'''
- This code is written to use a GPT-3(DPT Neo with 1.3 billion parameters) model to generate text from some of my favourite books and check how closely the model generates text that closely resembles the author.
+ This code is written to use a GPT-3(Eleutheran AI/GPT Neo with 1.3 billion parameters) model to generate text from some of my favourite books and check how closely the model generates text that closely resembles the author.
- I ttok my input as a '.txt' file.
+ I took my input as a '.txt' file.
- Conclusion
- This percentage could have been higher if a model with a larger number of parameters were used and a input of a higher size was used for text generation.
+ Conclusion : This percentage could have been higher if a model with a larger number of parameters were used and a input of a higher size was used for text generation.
'''
'''
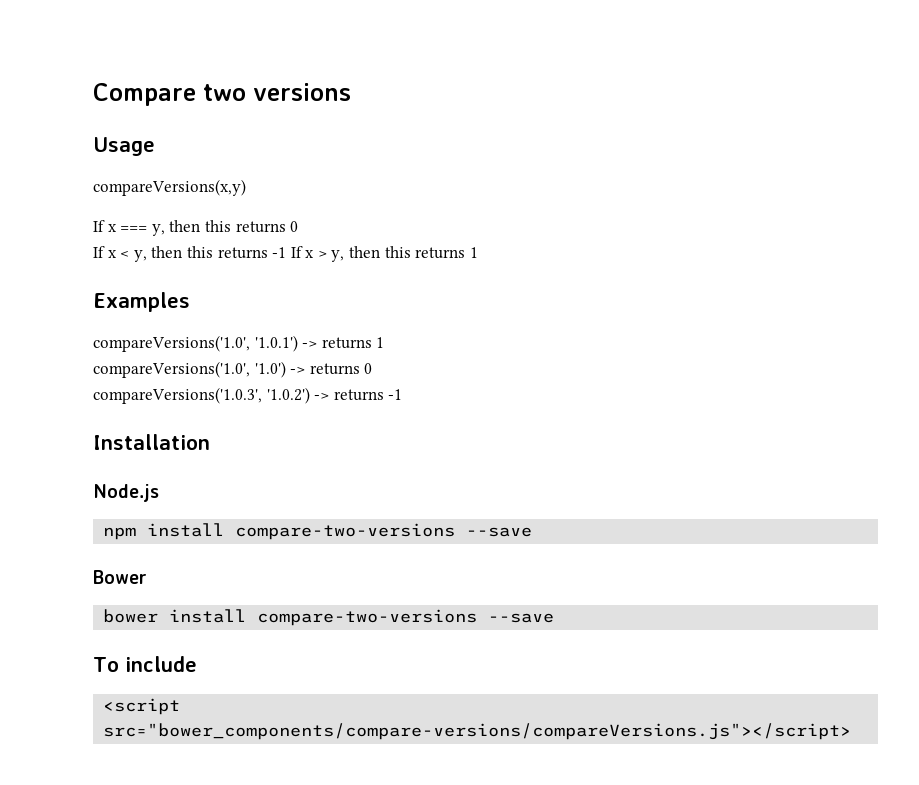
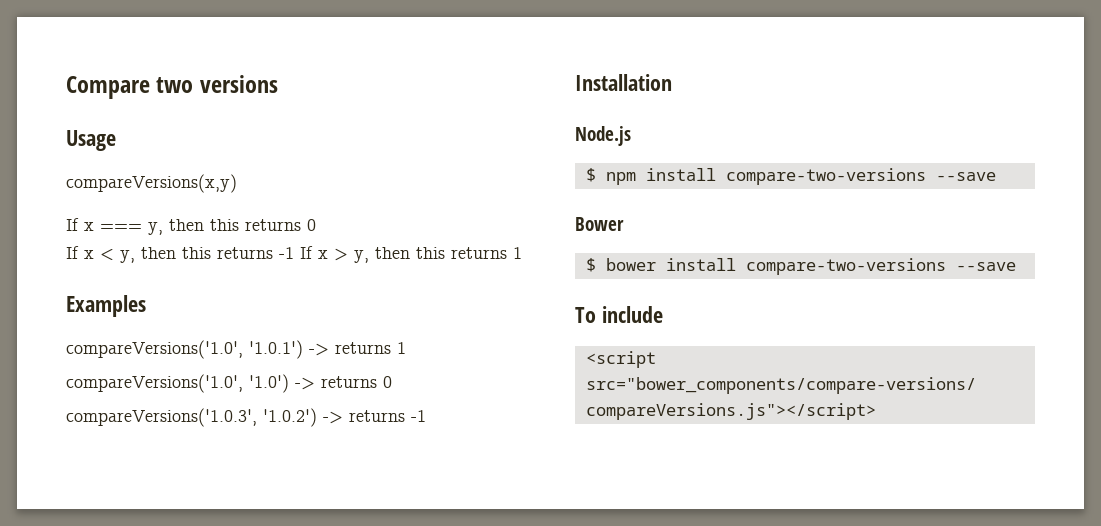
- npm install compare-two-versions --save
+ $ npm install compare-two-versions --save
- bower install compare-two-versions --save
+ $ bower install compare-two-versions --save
'''
Exercise:
As listed above, the lines from the line with "use a GPT-3(Eleutheran" to the line with "Conclusion : This" are to be echoed exactly, with both ends included and nothing added.

Written answer:
+ This code is written to use a GPT-3(Eleutheran AI/GPT Neo with 1.3 billion parameters) model to generate text from some of my favourite books and check how closely the model generates text that closely resembles the author.
- I ttok my input as a '.txt' file.
+ I took my input as a '.txt' file.
- Conclusion
- This percentage could have been higher if a model with a larger number of parameters were used and a input of a higher size was used for text generation.
+ Conclusion : This percentage could have been higher if a model with a larger number of parameters were used and a input of a higher size was used for text generation.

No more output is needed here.